Ardından, cildi ayak bileğinin tabanından kavrayın ve topuğu kesin. Ardından forseps kullanarak deri kanadını kaldırın ve makası kasa değil cilde doğrultun ve cildi çıkarmak için bağ dokusunu dikkatlice kesin. Şimdi FDB kasını çıkarmak için, kemikten kurtarmak için topuktaki büyük tendonu kesmekle başlayın.

Ardından FDB demetini büyük beyaz tendondan ayırın. Bu işlemde bağlı bağ dokusunu dikkatlice çıkarın. Tamamlandığında, parmaklara giden parlak beyaz tendonları ortaya çıkarmak için demetleri alttaki tendonlardan kaldırın.

Demet kolayca kalkmalıdır. Daha sonra ayak parmaklarının yakınındaki beyaz tendonu keserek demeti ayaktan kurtarın. Kas demetini DMEM artı BSA'nın kuyusuna aktarın ve devam etmeden önce işlemi diğer ayağınızda tekrarlayın.

Artık metin protokolünde ele alınan elektroporasyonun başarısını kontrol etmek mümkündür. Bu tanılama kontrolünü ters çevrilmiş bir floresan mikroskopta gerçekleştirin. Başarılı olursa, transfeksiyon verimliliği %90'a kadar çıkabilirTüm FDB demetleri izole edildikten sonra, her birine 100 mikrolitre kollajenaz çözeltisi ekleyin.

Plakayı, yaklaşık bir saat% 10 karbondioksit atmosferi ile nemlendirilmiş 37 santigrat derece bir inkübatörde inkübe edin. Bu, hastalık modelleri arasında değişecektir ve ayrıca enzimlerin verimliliğine de bağlıdır. Kuluçka tamamlandıktan sonra, FDB demetlerini dikkatlice zil çözeltisine aktarın.

Wells daha sonra genişletilmiş bir deliğe sahip bir mililitrelik bir pipet kullanarak demetleri tritrate edin, bunu yineleme sırasında yaklaşık 15 kez nazikçe yapın, sağlam liflerin çözeltiye düştüğünü gözlemleyin. Bu gerçekleşmezse, kollajenazdaki inkübasyonun uzatılması gerekir.
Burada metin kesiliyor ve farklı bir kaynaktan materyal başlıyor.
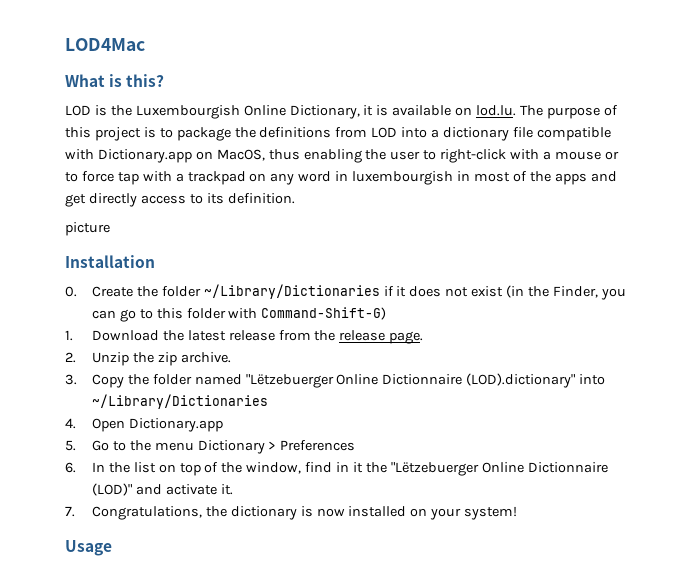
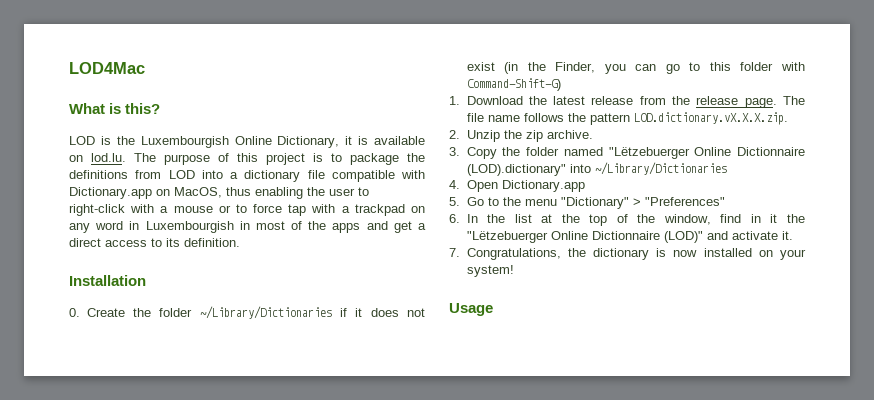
[352,171,454,185] luxembourgish -> [145,221,234,233] Luxembourgish
[88,193,137,207] directly -> [418,223,427,230] [69,238,101,247] a direct
[65,222,110,236] // picture -> (240, 242) none
(424, 337) none -> [783,96,805,105] [466,112,788,125] The file name follows the pattern LOD.dictionary.vX.X.X.zip.
[197,440,356,454] Dictionary > Preferences -> [560,197,725,209] "Dictionary" > "Preferences"
[158,464,176,473] on -> [541,214,580,223] at the

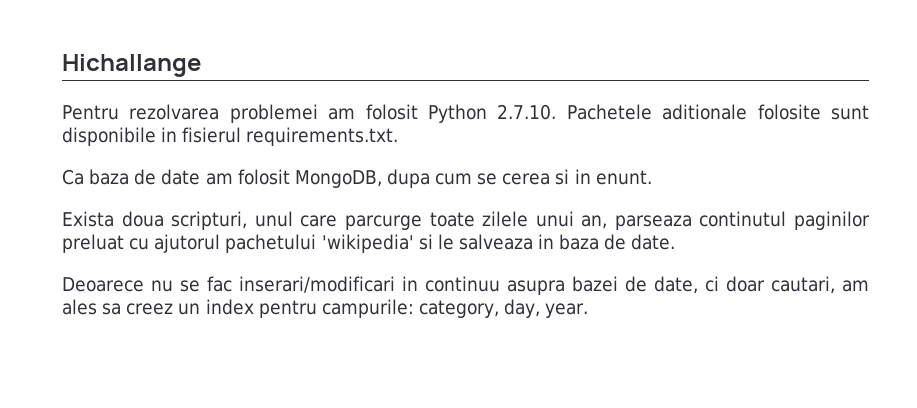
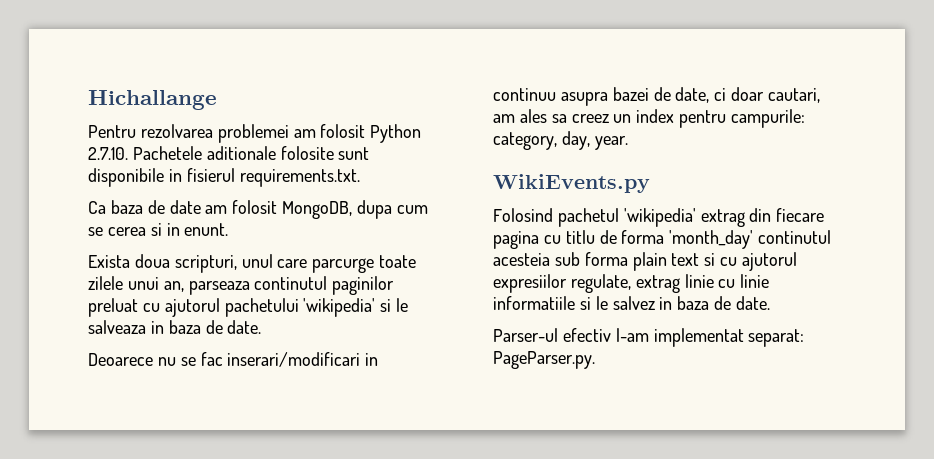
(589, 310) none -> [493,174,650,193] [493,208,825,227] [493,230,832,249] [493,252,798,271] [493,274,770,293] [493,296,771,310] [493,328,805,347] [493,351,595,369] // WikiEvents.py // Folosind pachetul 'wikipedia' extrag din fiecare pagina cu titlu de forma 'month_day' continutul acesteia sub forma plain text si cu ajutorul expresiilor regulate, extrag linie cu linie informatiile si le salvez in baza de date. // Parser-ul efectiv l-am implementat separat: PageParser.py.

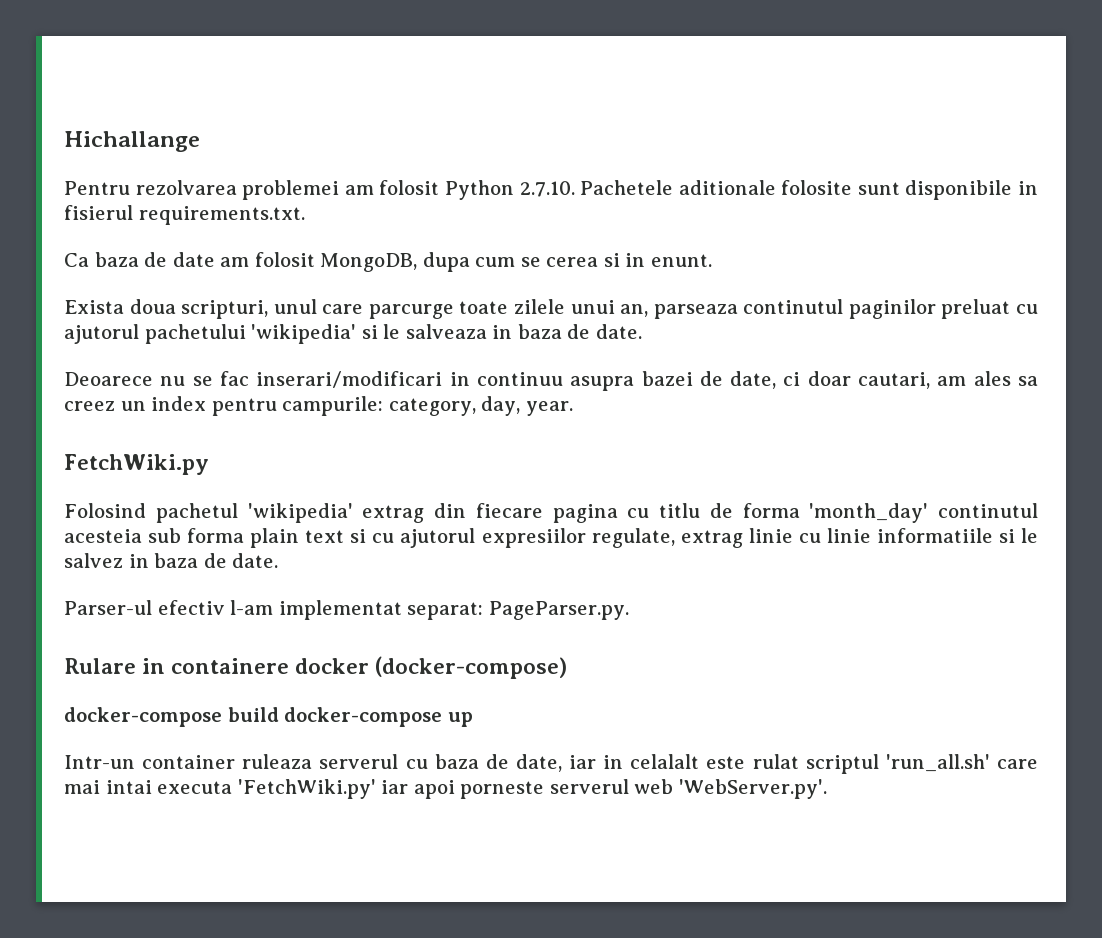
[493,174,650,193] WikiEvents.py -> [64,454,209,475] FetchWiki.py
(595, 360) none -> [64,656,568,679] [64,707,473,727] [64,754,1038,774] [64,779,827,799] // Rulare in containere docker (docker-compose) // docker-compose build docker-compose up // Intr-un container ruleaza serverul cu baza de date, iar in celalalt este rulat scriptul 'run_all.sh' care mai intai executa 'FetchWiki.py' iar apoi porneste serverul web 'WebServer.py'.

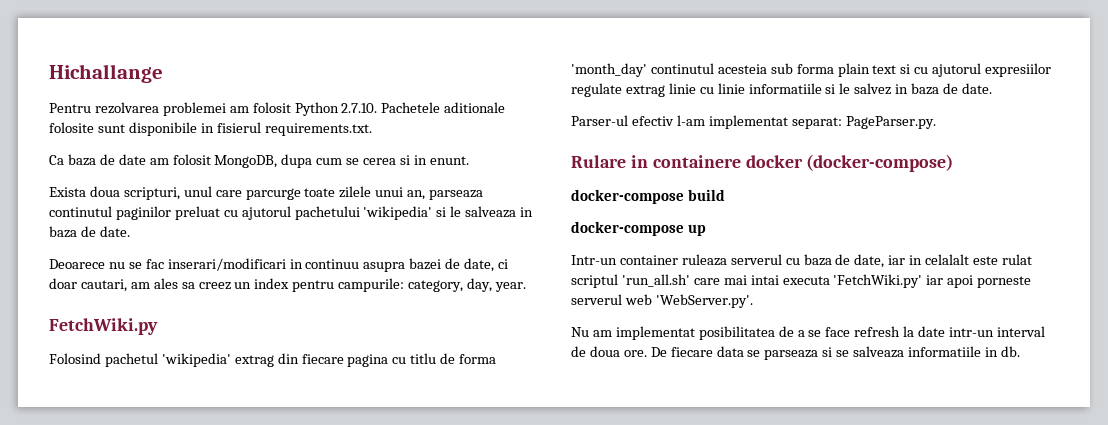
[591,528,675,548] regulate, -> [571,83,622,97] regulate
(279, 714) none -> (725, 195) //
(827, 789) none -> [571,326,1045,340] [571,346,1020,360] // Nu am implementat posibilitatea de a se face refresh la date intr-un interval de doua ore. De fiecare data se parseaza si se salveaza informatiile in db.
Sindirime uygun dikkat.

Bu prosedürde titrasyonun süresi ve gücü çok önemlidir. Aşırı sindirim, lif parçalanması ve sarco leal hasarı meydana gelebilir ve bu da optimal olmayan bir kas hazırlığına yol açabilir. Şimdi izole edilmiş lifleri çözelti içinde toplayın ve yarım mililitreye kadar çözeltiyi kültür plakasına aktarın.

Kasların 15 dakika daha sindirilmesine izin vermeye devam edin. Daha sonra tasyonu tekrarlayın ve gerekirse izole edilen lifleri tekrar toplayın. 15 dakika daha bekleyin ve işlemi üçüncü kez tekrarlayın.

Liflerin tabağa en az 15 dakika yapışmasına izin verildikten sonra, kalan kollajenazı taze halkalarla seyreltin veya çözeltiyi tamamen değiştirin. Lifler artık plazmid görüntüleme için hazırdır. Floresan etiketli protein için DNA kodlaması, FDB kas demetine transfekte edildi.

CMV promotörü bu amaç için çok uygundur. Floresan, elektroporasyondan yedi gün sonra izole edilmiş birkaç myo lifinde görülebilir. Daha sonra FDB kası sindirildi ve bu süreçte myo lifleri izole edildi.

Miyo liflerinde hasar, beyaz okla gösterildiği gibi meydana gelebilir. Siyah oklar, sarkolemma zarındaki çırpınmayı göstermektedir. Bu tür lifler deneyden çıkarıldı.

Yaralanmamış myo lifleri DIC fm kullanılarak görüntülendi. Yaralanmadan önce miyofiber membranda minimal FM 4 64 floresan numarası 4 64 mevcuttu. FM yüklü myo liflerinin konfokal mikroskopi ile görüntülenmesi daha fazla ayrıntıyı ortaya çıkardı.

Ortalanmış miyofiber çekirdekten yoksundur. Bu tür çekirdekler FM boya analizini etkileyebilir ve membran hasarına neden olmaktan kaçınılmalıdır. ROI artı işaretini FM D pozitif sarkomun üzerine yerleştirin, ustalaştıktan sonra membran ablasyon protokolüne başlayın.

Bu teknik yaklaşık olarak iki saat içerisinde tamamlanabilir. Ve bu prosedürü denerken, sindirim süresinin kollajenaz aktivitesi, genetik arka plan ve hastalık modeli türünden etkilendiğini hatırlamak önemlidir.